● **Assignment**
Copy every entry below exactly as it appears, leaving out the images.

(Recorded data)

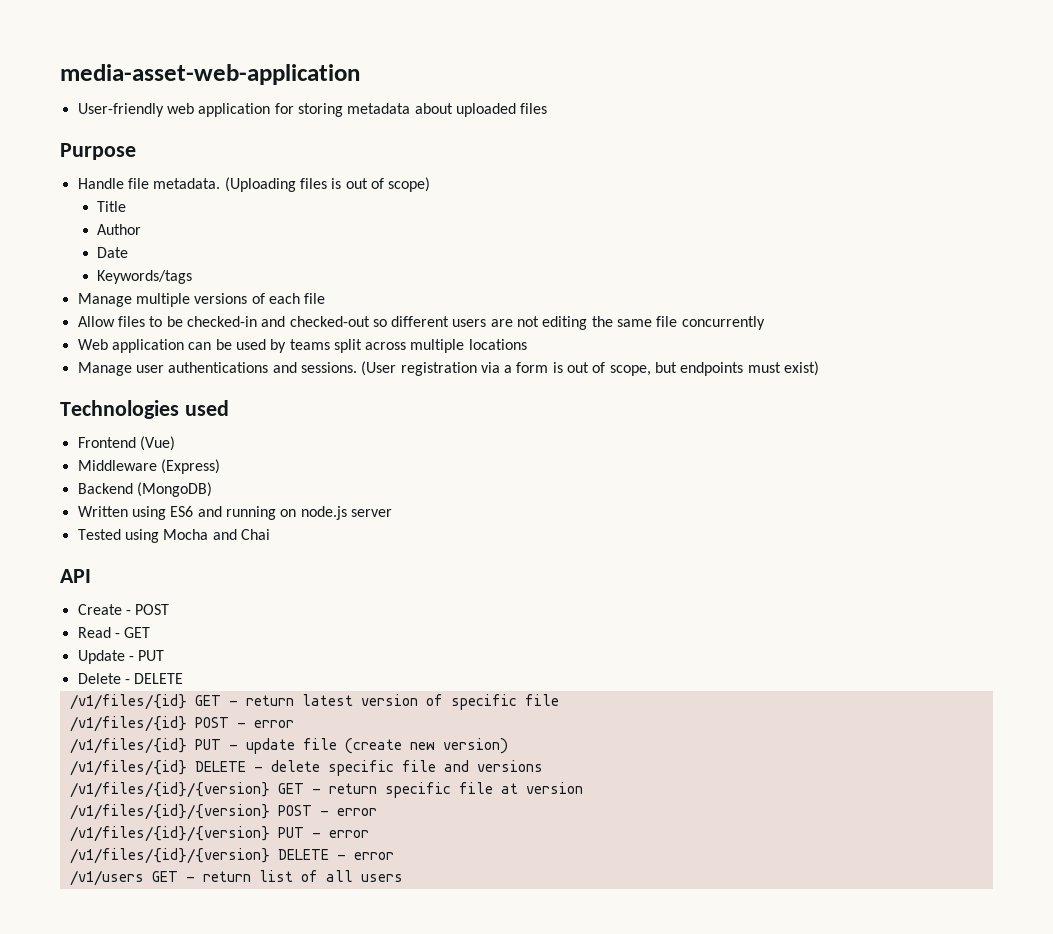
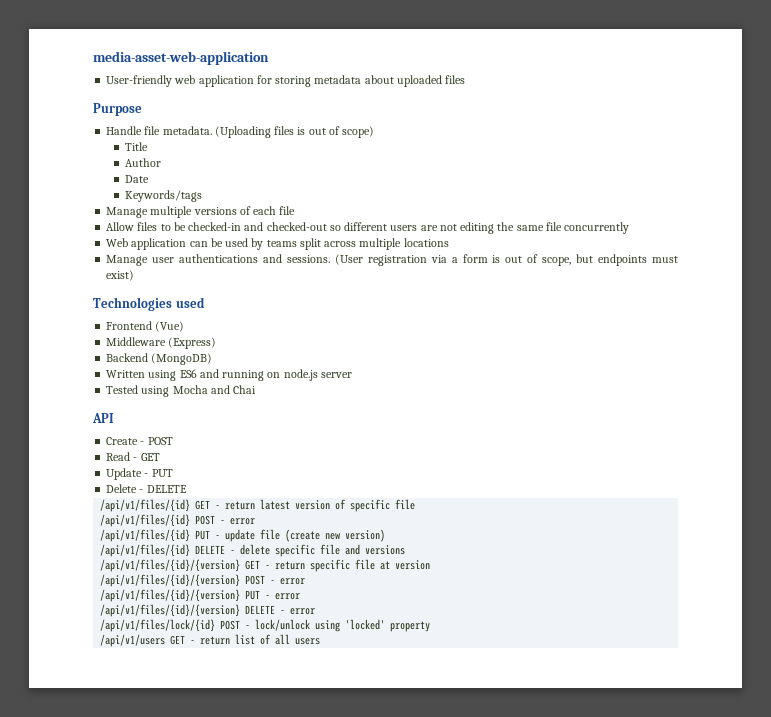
[69,694,187,710] /v1/files/{id} -> [100,499,191,512] /api/v1/files/{id}
[69,716,294,732] [69,738,187,754] /v1/files/{id} POST - error // /v1/files/{id} -> [100,514,256,527] [100,529,191,542] /api/v1/files/{id} POST - error // /api/v1/files/{id}
[69,760,187,776] /v1/files/{id} -> [100,544,191,557] /api/v1/files/{id}
[69,782,270,798] /v1/files/{id}/{version} -> [100,559,241,572] /api/v1/files/{id}/{version}
[69,804,377,820] [69,826,270,842] /v1/files/{id}/{version} POST - error // /v1/files/{id}/{version} -> [100,574,306,587] [100,589,241,602] /api/v1/files/{id}/{version} POST - error // /api/v1/files/{id}/{version}
[69,848,270,864] /v1/files/{id}/{version} -> [100,604,241,617] /api/v1/files/{id}/{version}
[69,870,144,886] /v1/users -> [100,619,431,632] [100,634,166,647] /api/v1/files/lock/{id} POST - lock/unlock using 'locked' property // /api/v1/users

(End Recorded data)

● **The answer**
[69,694,187,710] /v1/files/{id} -> [100,499,191,512] /api/v1/files/{id}
[69,716,294,732] [69,738,187,754] /v1/files/{id} POST - error // /v1/files/{id} -> [100,514,256,527] [100,529,191,542] /api/v1/files/{id} POST - error // /api/v1/files/{id}
[69,760,187,776] /v1/files/{id} -> [100,544,191,557] /api/v1/files/{id}
[69,782,270,798] /v1/files/{id}/{version} -> [100,559,241,572] /api/v1/files/{id}/{version}
[69,804,377,820] [69,826,270,842] /v1/files/{id}/{version} POST - error // /v1/files/{id}/{version} -> [100,574,306,587] [100,589,241,602] /api/v1/files/{id}/{version} POST - error // /api/v1/files/{id}/{version}
[69,848,270,864] /v1/files/{id}/{version} -> [100,604,241,617] /api/v1/files/{id}/{version}
[69,870,144,886] /v1/users -> [100,619,431,632] [100,634,166,647] /api/v1/files/lock/{id} POST - lock/unlock using 'locked' property // /api/v1/users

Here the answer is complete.